Task instructions:
If a line in the records below contains "label", copy that line.

(Front-end code edit data)

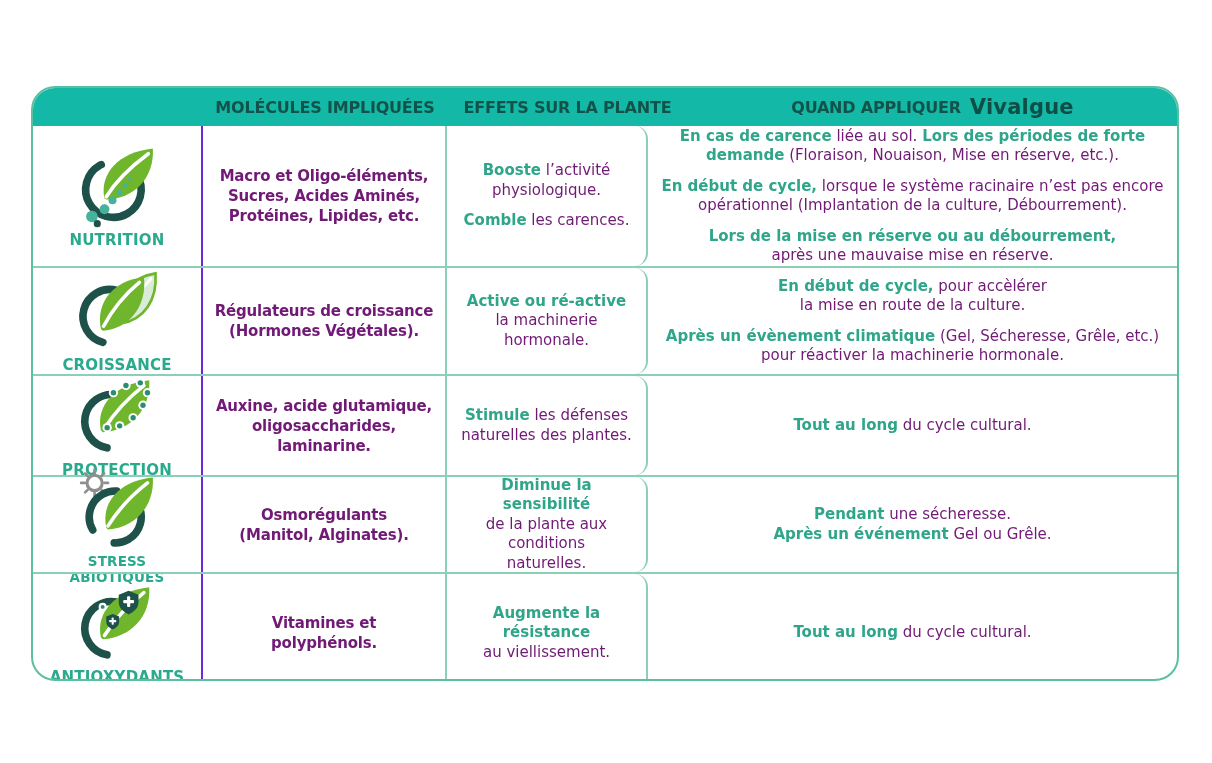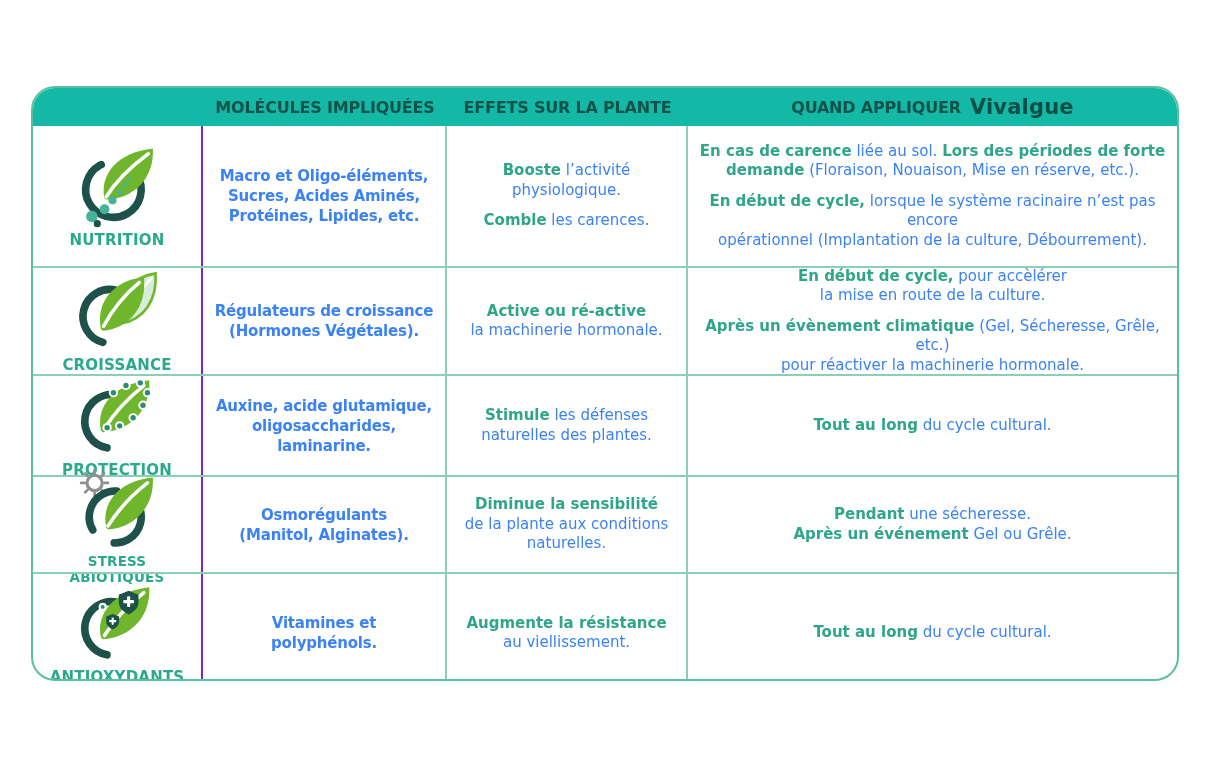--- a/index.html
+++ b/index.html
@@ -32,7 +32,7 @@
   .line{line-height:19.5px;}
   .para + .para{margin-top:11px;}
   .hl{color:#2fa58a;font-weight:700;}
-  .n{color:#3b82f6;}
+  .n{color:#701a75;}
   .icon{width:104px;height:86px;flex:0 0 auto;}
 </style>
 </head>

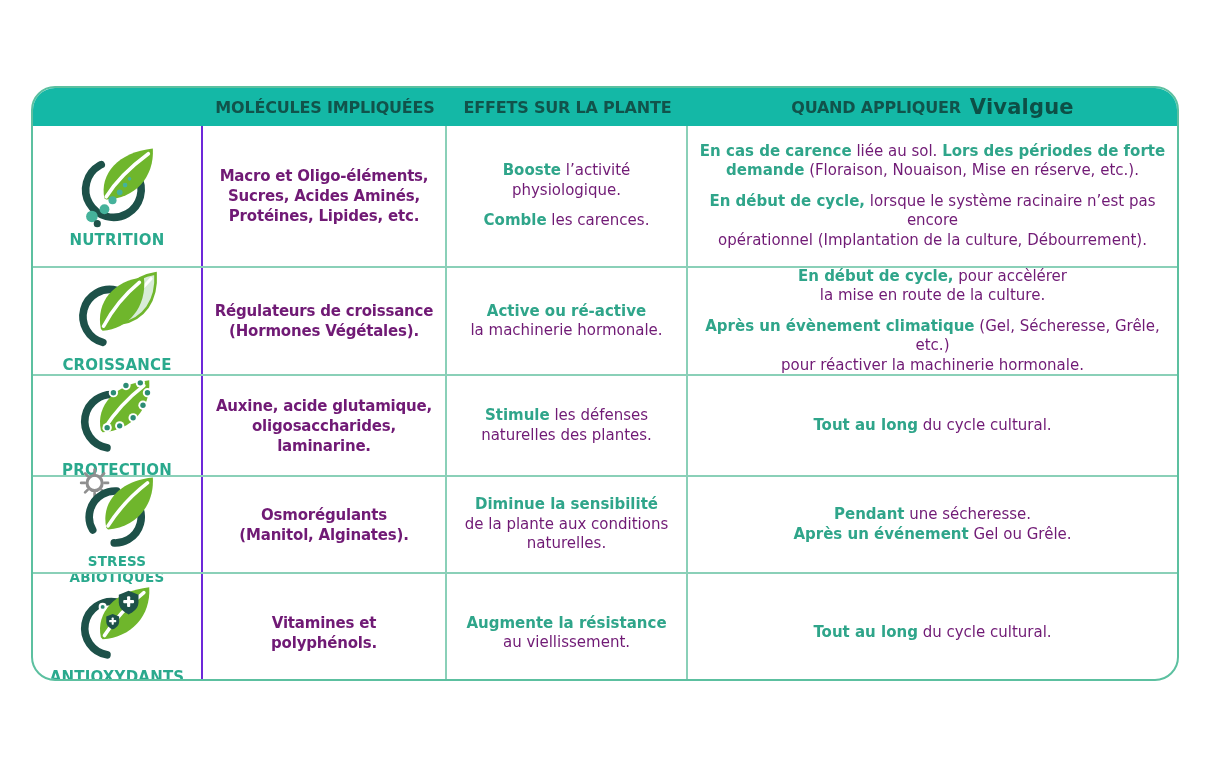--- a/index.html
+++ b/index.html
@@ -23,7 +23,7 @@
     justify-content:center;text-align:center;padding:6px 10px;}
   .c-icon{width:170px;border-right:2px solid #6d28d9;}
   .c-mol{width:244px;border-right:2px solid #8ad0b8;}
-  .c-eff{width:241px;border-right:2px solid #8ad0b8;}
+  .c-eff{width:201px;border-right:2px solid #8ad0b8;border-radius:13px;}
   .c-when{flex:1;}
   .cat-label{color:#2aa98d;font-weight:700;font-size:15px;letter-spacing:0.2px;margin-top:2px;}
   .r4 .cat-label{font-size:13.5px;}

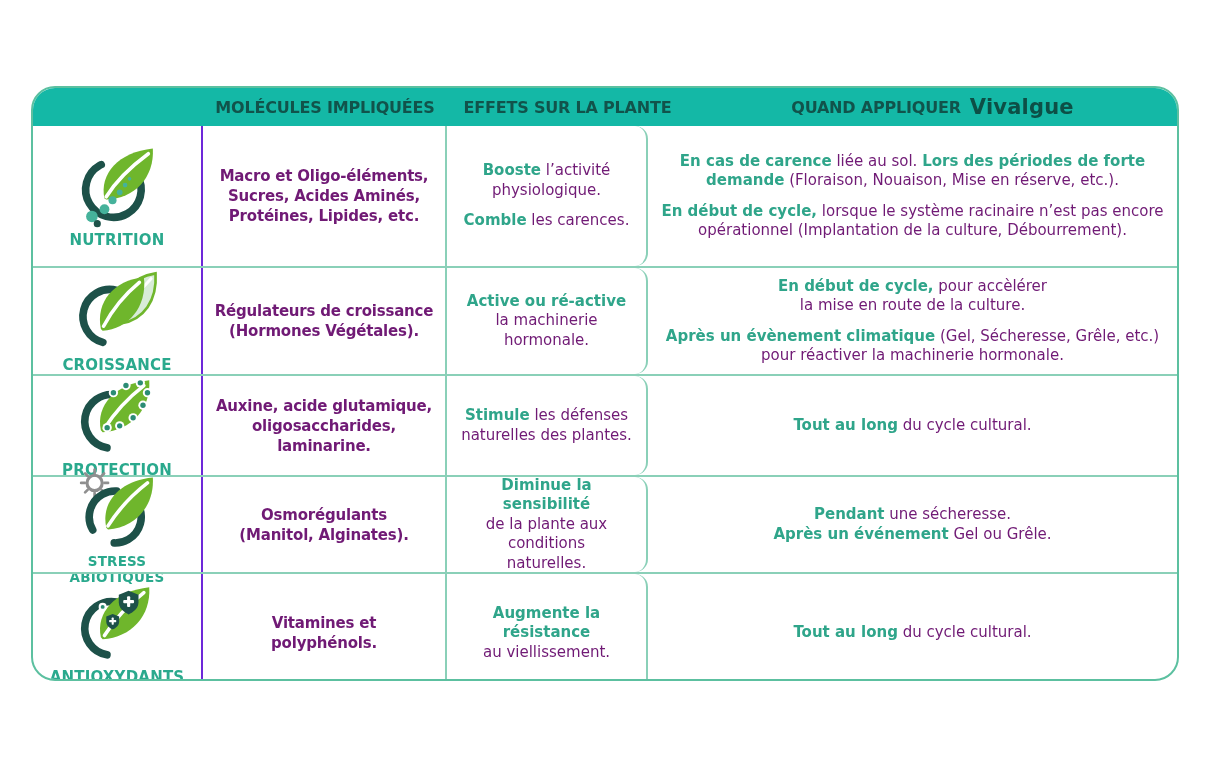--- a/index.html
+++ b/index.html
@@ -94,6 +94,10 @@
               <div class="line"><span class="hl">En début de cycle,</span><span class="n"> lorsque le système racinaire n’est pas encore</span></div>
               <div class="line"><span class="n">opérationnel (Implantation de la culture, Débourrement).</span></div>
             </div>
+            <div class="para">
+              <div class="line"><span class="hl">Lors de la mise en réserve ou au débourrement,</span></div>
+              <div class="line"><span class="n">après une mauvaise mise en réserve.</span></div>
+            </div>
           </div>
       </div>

Exercise response:
   .cat-label{color:#2aa98d;font-weight:700;font-size:15px;letter-spacing:0.2px;margin-top:2px;}
   .r4 .cat-label{font-size:13.5px;}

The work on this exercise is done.